Exercise brief =>
Any images in the records should be skipped; transcribe the rest exactly.

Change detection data
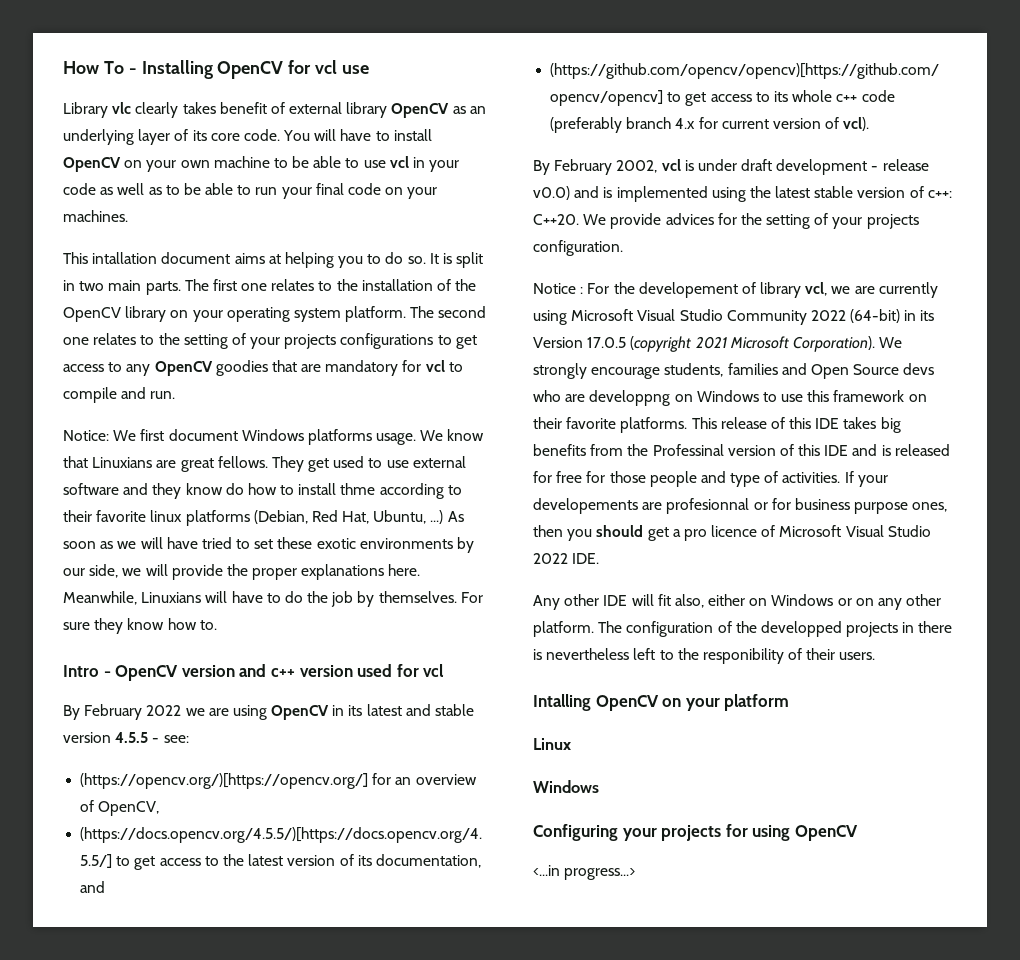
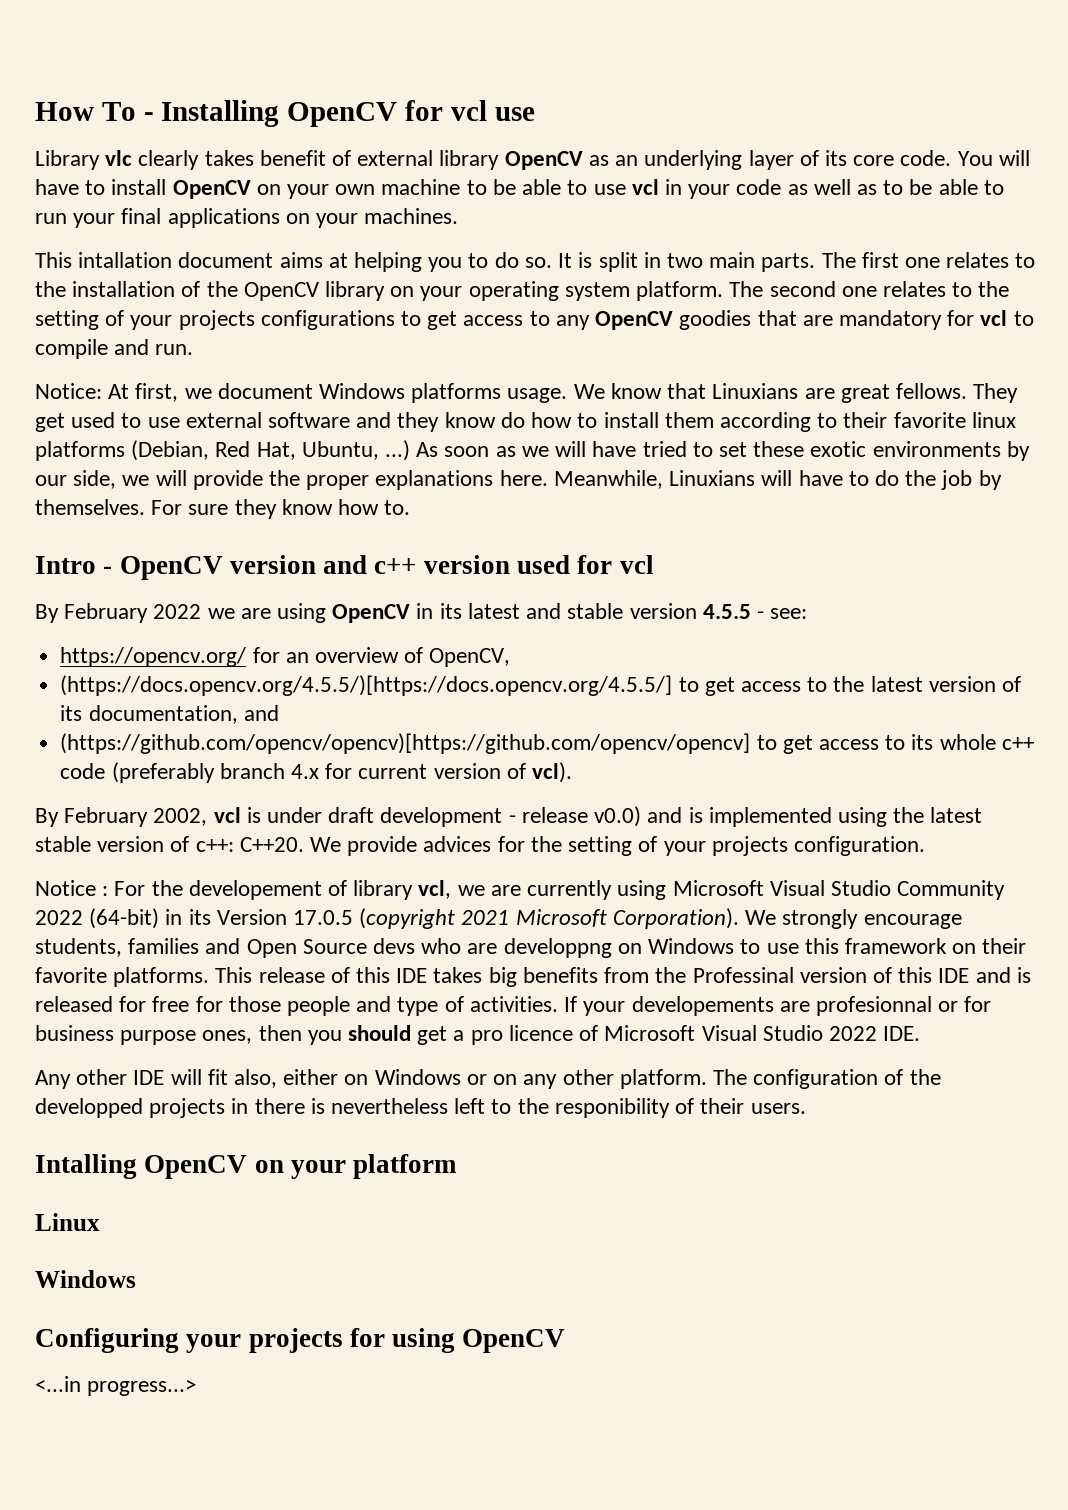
[348,183,382,195] code -> [167,208,280,228] applications
[113,429,165,441] We first -> [108,383,212,402] At first, we
[340,483,376,495] thme -> [664,412,714,428] them
[80,773,369,789] (https://opencv.org/)[https://opencv.org/] -> [60,647,247,667] https://opencv.org/

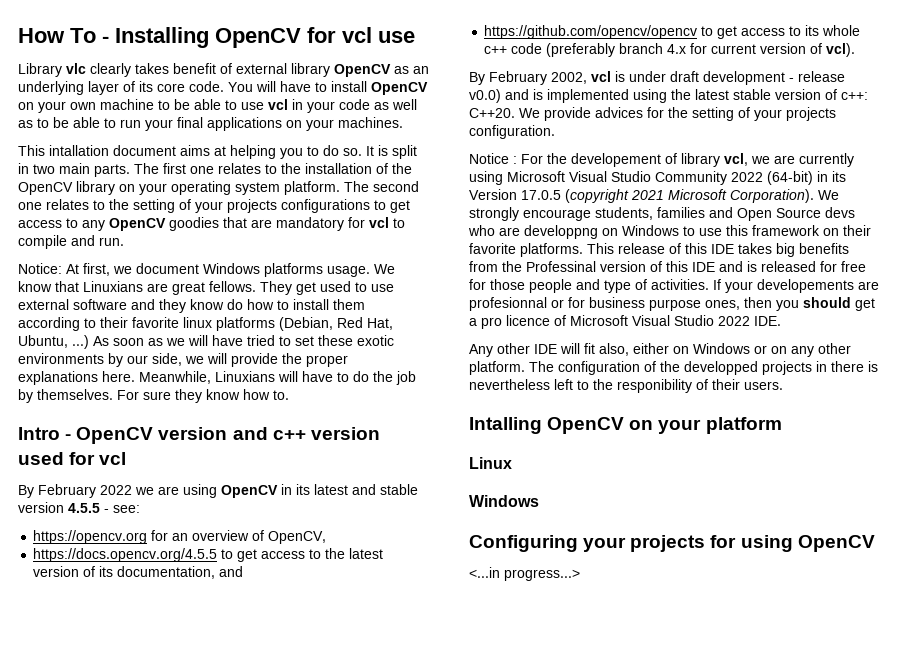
[60,647,247,667] https://opencv.org/ -> [33,530,148,544] https://opencv.org
[60,675,673,696] (https://docs.opencv.org/4.5.5/)[https://docs.opencv.org/4.5.5/] -> [33,548,218,562] https://docs.opencv.org/4.5.5
[60,733,751,754] (https://github.com/opencv/opencv)[https://github.com/opencv/opencv] -> [484,25,698,39] https://github.com/opencv/opencv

Result of this task =>
[348,183,382,195] code -> [167,208,280,228] applications
[113,429,165,441] We first -> [108,383,212,402] At first, we
[340,483,376,495] thme -> [664,412,714,428] them
[80,773,369,789] (https://opencv.org/)[https://opencv.org/] -> [60,647,247,667] https://opencv.org/

[60,647,247,667] https://opencv.org/ -> [33,530,148,544] https://opencv.org
[60,675,673,696] (https://docs.opencv.org/4.5.5/)[https://docs.opencv.org/4.5.5/] -> [33,548,218,562] https://docs.opencv.org/4.5.5
[60,733,751,754] (https://github.com/opencv/opencv)[https://github.com/opencv/opencv] -> [484,25,698,39] https://github.com/opencv/opencv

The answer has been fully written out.